ShadowManager encountering issues and shutting down IPC service

0

I am facing an issue where it seems that the ShadowManager is encountering some issues, and shutting down the IPC service I believe. I haven't had this issue before, and it only came when I added the ShadowManager.

After a little while, when it shuts it down, other components that need IPC are no longer able to subscribe to topics.

I've got the below from the greengrass.log


2023-05-04T18:42:48.323Z [INFO] (pool-2-thread-48) com.aws.greengrass.tes.TokenExchangeService: TokenExchangeService is shutting down!. {serviceName=aws.greengrass.TokenExchangeService, currentState=STOPPING}
2023-05-04T18:42:49.327Z [INFO] (pool-2-thread-48) com.aws.greengrass.tes.TokenExchangeService: Stopped server at port 43297. {serviceName=aws.greengrass.TokenExchangeService, currentState=STOPPING}
2023-05-04T18:42:49.328Z [INFO] (aws.greengrass.TokenExchangeService-lifecycle) com.aws.greengrass.tes.TokenExchangeService: service-set-state. {serviceName=aws.greengrass.TokenExchangeService, currentState=STOPPING, newState=FINISHED}
2023-05-04T18:43:03.109Z [ERROR] (aws.greengrass.ShadowManager-lifecycle) com.aws.greengrass.shadowmanager.ShadowManager: service-errored. {reason=Timeout in shutdown, serviceName=aws.greengrass.ShadowManager, currentState=STOPPING}
2023-05-04T18:43:03.110Z [INFO] (aws.greengrass.ShadowManager-lifecycle) com.aws.greengrass.shadowmanager.ShadowManager: service-set-state. {serviceName=aws.greengrass.ShadowManager, currentState=STOPPING, newState=ERRORED}
2023-05-04T18:43:03.115Z [WARN] (pool-2-thread-12) com.aws.greengrass.deployment.IotJobsHelper: Interrupted while subscribing to Iot Jobs descriptions topic. {ThingName=DOWNSTAIRS-TESTBENCH-2}
2023-05-04T18:43:03.116Z [WARN] (FleetStatusService-lifecycle) com.aws.greengrass.status.FleetStatusService: service-state-transition-interrupted. Service lifecycle thread interrupted. Thread will exit now. {serviceName=FleetStatusService, currentState=FINISHED}
2023-05-04T18:43:03.116Z [WARN] (aws.greengrass.SecretManager-lifecycle) com.aws.greengrass.secretmanager.SecretManagerService: service-state-transition-interrupted.

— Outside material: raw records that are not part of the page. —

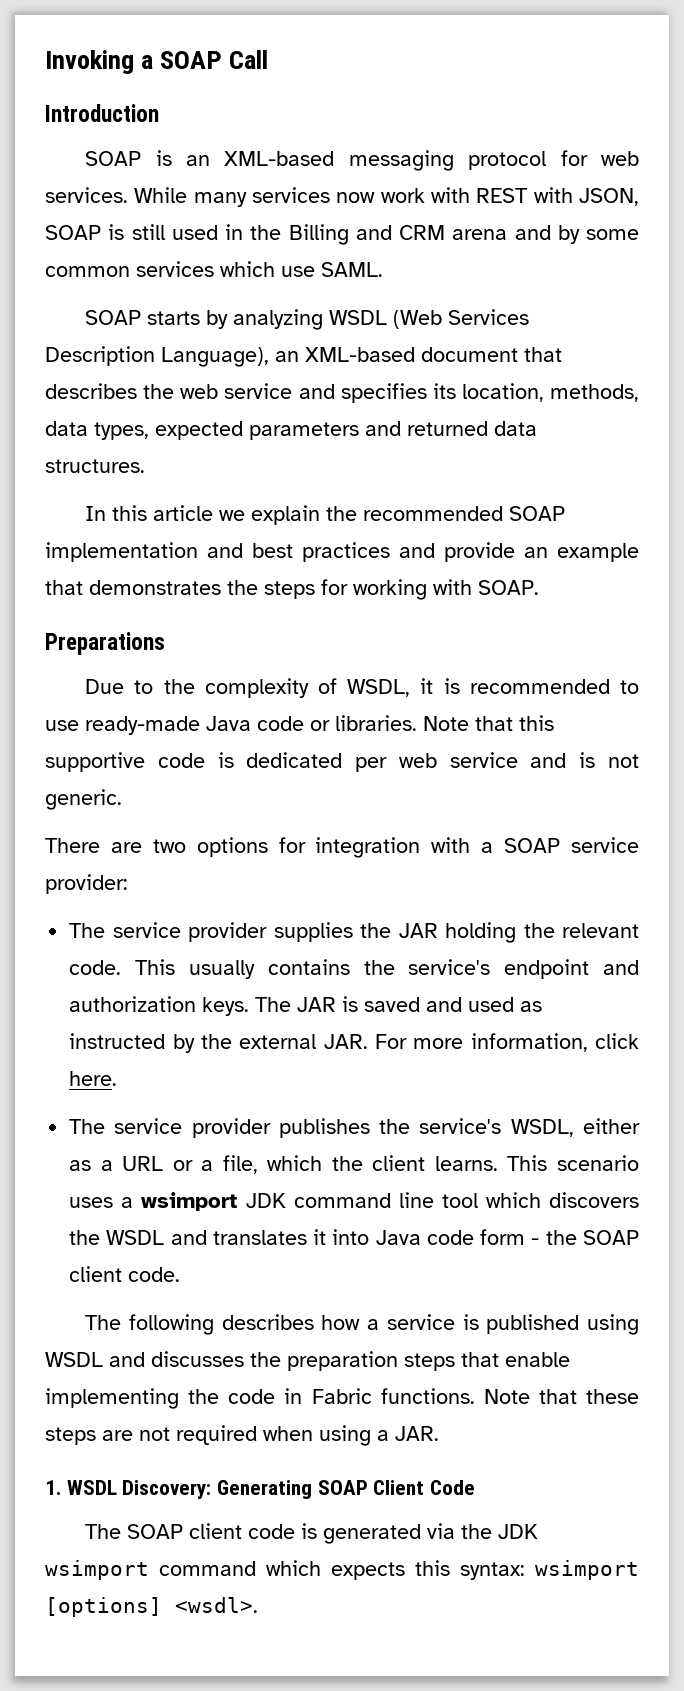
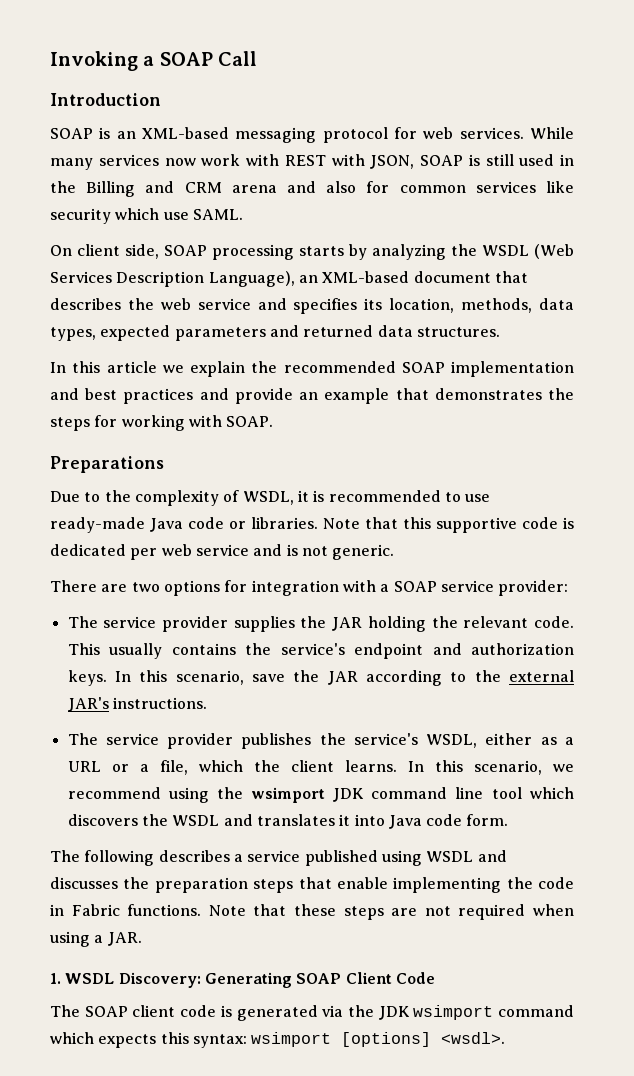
[557,225,639,244] [45,261,383,277] [85,310,142,325] by some common services which use SAML. // SOAP -> [326,181,574,193] [50,208,243,224] [50,244,294,260] also for common services like security which use SAML. // On client side, SOAP processing
(324, 319) none -> [451,244,477,256] the
[255,996,543,1012] [69,1033,640,1053] [69,1071,118,1086] The JAR is saved and used as instructed by the external JAR. For more information, click here. -> [114,670,574,686] [67,697,207,712] In this scenario, save the JAR according to the external JAR's instructions.
[507,1155,639,1171] [69,1197,134,1208] This scenario uses a -> [407,760,574,775] [67,787,244,803] In this scenario, we recommend using the
[480,1229,639,1245] [69,1266,181,1282] form - the SOAP client code. -> [466,814,509,826] form.
[321,1315,361,1330] how -> (230, 856) none
[462,1314,479,1330] is -> (301, 856) none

Service lifecycle thread interrupted. Thread will exit now. {serviceName=aws.greengrass.SecretManager, currentState=FINISHED}
2023-05-04T18:43:03.114Z [WARN] (pool-2-thread-13) com.aws.greengrass.deployment.ShadowDeploymentListener: Interrupted while subscribing to device shadow topics. {}
2023-05-04T18:43:03.116Z [ERROR] (pool-2-thread-38) com.aws.greengrass.shadowmanager.sync.CloudDataClient: cloud-data-client-subscription-error. Failed to update subscriptions. {}
java.lang.InterruptedException
    at java.util.concurrent.CompletableFuture.reportGet(Unknown Source)
    at java.util.concurrent.CompletableFuture.get(Unknown Source)
    at com.aws.greengrass.mqttclient.MqttClient.subscribe(MqttClient.java:410)
    at com.aws.greengrass.shadowmanager.sync.CloudDataClient.subscribeToShadows(CloudDataClient.java:260)
    at com.aws.greengrass.shadowmanager.sync.CloudDataClient.lambda$updateSubscriptions$1(CloudDataClient.java:173)
    at com.aws.greengrass.util.RetryUtils.runWithRetry(RetryUtils.java:50)
    at com.aws.greengrass.shadowmanager.sync.CloudDataClient.updateSubscriptions(CloudDataClient.java:171)
    at com.aws.greengrass.shadowmanager.sync.CloudDataClient.lambda$updateSubscriptions$0(CloudDataClient.java:139)
    at java.util.concurrent.Executors$RunnableAdapter.call(Unknown Source)
    at java.util.concurrent.FutureTask.run(Unknown Source)
    at java.util.concurrent.ThreadPoolExecutor.runWorker(Unknown Source)
    at java.util.concurrent.ThreadPoolExecutor$Worker.run(Unknown Source)
    at java.lang.Thread.run(Unknown Source)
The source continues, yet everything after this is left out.